*** SUPPLIED INFORMATION Section Begins ***

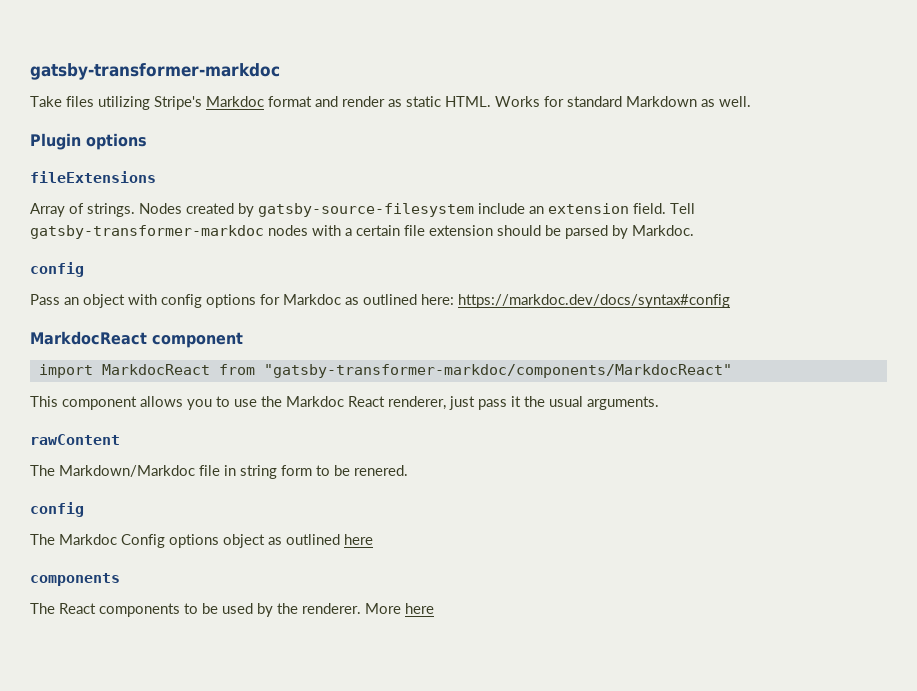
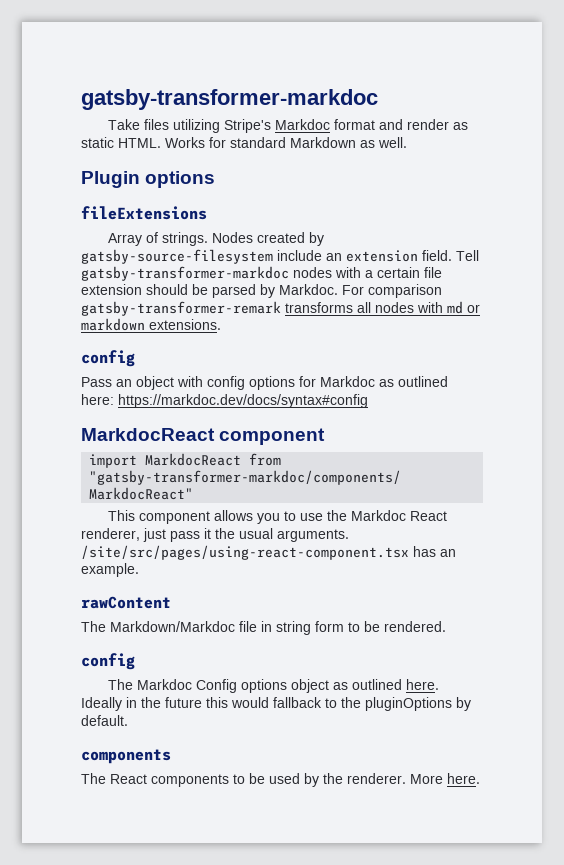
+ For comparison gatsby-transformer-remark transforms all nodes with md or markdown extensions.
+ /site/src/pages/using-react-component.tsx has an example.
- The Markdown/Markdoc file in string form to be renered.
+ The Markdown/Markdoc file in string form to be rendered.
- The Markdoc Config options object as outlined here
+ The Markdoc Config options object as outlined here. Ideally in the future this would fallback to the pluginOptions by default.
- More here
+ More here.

*** SUPPLIED INFORMATION Section Ends ***

• [WHAT IS NEEDED] Write out exactly the lines that run from the one containing "to be rendered." to the end of the records, both end lines included.

• [TASK RESULT]
+ The Markdown/Markdoc file in string form to be rendered.
- The Markdoc Config options object as outlined here
+ The Markdoc Config options object as outlined here. Ideally in the future this would fallback to the pluginOptions by default.
- More here
+ More here.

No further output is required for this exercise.